Cumhurbaşkanı Yardımcısı Fuat Oktay’ın konuşmasının ardından şahsı adına söz alan CHP Grup Başkanvekili Engin Altay, Diyarbakır’daki terör saldırısında yaralanan polislere geçmiş olsun dileklerini iletti. Altay, İstanbul Büyükşehir Belediye Başkanı Ekrem İmamoğlu’na verilen cezaya dair Oktay’ın yorumuna ilişkin “Mahkeme kararlarına uymak zorunluluğundan bahsetti Sayın Cumhurbaşkanı Yardımcısı ama Sayın Cumhurbaşkanı da ‘Ben bu mahkeme kararını tanımıyorum’ diyebildi” dedi.

Altay, TOGG arabası için emeği geçen herkese teşekkür ettiklerini de hatırlatarak, “TOGG istemediniz, yok işte. Buradan ekmek çıkmaz. TOGG, Türkiye için güzel, olumlu bir şeydir, emeği geçen herkesten Allah razı olsun. Hani demiştiniz ya, muhalefet bizi desteklemiyor diye, İsmet Paşa’dan örnek verdi Sayın Yılmaz. İnönü, ‘Hükümetlere yardım etmek lazım’ demiş. E etmedik mi? Terörle mücadelede 6 maddelik kanun teklifi getirdiniz, ancak böyle çözülür dediniz, evet demedik mi? Ticaret Kanunu, 1572 madde. 3 günde çıkmadı mı? Allah’tan korkun, iyiye iyi, kötüye kötü. Savunma sanayi ile ilgili gelişmeleri de dikkatle ve olumlu şekilde gözlediğimizi ve izlediğimizi 100 kere söyledik. O konuda da emeği geçen herkese teşekkür ediyorum, oldu mu?” diye konuştu.

Altay, Millet İttifakı’nda Cumhurbaşkanı adayı kavgasının olmadığını vurgulayarak, “Sizin arzunuz. Ortada milli irade hırsızlığına teşebbüs var. (İmamoğlu’na çıkan ceza). Ama ortada bir altılı masa sendromu, altılı masa paranoyası bütün AK Parti’de var gibi görünüyor” dedi.

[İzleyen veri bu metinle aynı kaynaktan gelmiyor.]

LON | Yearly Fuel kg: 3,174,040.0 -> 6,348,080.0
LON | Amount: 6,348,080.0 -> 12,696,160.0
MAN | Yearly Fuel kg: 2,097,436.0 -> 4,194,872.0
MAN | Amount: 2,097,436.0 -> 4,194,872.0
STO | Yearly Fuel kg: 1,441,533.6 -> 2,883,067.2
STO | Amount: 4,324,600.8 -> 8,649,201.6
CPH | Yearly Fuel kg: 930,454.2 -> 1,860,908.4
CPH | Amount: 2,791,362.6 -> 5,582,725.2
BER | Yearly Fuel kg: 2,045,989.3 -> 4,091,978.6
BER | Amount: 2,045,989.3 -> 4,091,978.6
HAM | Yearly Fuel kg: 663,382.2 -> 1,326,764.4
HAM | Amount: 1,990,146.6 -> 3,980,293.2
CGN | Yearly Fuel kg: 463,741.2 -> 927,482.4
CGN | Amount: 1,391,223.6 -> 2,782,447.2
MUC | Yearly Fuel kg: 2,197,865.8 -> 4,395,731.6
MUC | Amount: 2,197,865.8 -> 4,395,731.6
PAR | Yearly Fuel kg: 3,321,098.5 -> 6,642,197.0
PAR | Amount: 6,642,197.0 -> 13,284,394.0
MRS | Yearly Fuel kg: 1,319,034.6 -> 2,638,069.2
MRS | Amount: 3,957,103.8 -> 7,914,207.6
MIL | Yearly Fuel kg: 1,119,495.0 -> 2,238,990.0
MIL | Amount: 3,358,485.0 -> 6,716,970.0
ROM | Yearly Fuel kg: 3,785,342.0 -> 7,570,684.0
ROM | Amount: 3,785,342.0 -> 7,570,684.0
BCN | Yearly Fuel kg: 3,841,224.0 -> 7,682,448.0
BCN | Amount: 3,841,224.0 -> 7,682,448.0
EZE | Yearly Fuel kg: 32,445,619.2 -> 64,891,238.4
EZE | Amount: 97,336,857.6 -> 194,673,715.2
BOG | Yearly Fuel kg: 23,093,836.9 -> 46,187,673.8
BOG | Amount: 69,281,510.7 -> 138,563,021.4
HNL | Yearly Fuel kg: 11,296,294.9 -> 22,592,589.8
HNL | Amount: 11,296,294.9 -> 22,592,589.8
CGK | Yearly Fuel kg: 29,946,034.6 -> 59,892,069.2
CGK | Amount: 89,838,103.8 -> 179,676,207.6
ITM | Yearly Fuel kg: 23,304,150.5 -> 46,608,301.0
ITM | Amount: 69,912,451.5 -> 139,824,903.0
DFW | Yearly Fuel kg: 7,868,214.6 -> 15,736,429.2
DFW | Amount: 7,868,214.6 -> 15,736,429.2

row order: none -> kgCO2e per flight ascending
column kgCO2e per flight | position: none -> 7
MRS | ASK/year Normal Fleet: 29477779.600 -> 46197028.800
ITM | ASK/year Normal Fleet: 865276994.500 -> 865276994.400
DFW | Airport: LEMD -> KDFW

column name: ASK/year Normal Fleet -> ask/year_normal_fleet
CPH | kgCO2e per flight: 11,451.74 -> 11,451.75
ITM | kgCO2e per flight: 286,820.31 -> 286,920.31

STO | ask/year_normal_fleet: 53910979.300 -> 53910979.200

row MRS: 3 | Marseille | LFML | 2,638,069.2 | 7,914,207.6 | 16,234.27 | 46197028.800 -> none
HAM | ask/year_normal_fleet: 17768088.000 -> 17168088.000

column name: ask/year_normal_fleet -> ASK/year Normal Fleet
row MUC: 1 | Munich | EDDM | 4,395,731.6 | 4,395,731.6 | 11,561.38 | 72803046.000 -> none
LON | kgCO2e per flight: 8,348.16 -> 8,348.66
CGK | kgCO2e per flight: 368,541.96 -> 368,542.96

Altay, İstanbul Büyükşehir Belediye Başkanlığı seçiminin iptal edilmesini hatırlatarak, “Cumhurbaşkanı siyaseti meydanda yapar, desteği alır, millet ister, neticeyi sadıkta alır’ dediniz. İstanbul seçimlerinde neticeyi sandıkta alamayınca, yargıya tasallut ederek, almaya çalıştığını ve seçimi iptal ettirdiğini de bilmeyen yok” diye vurguladı.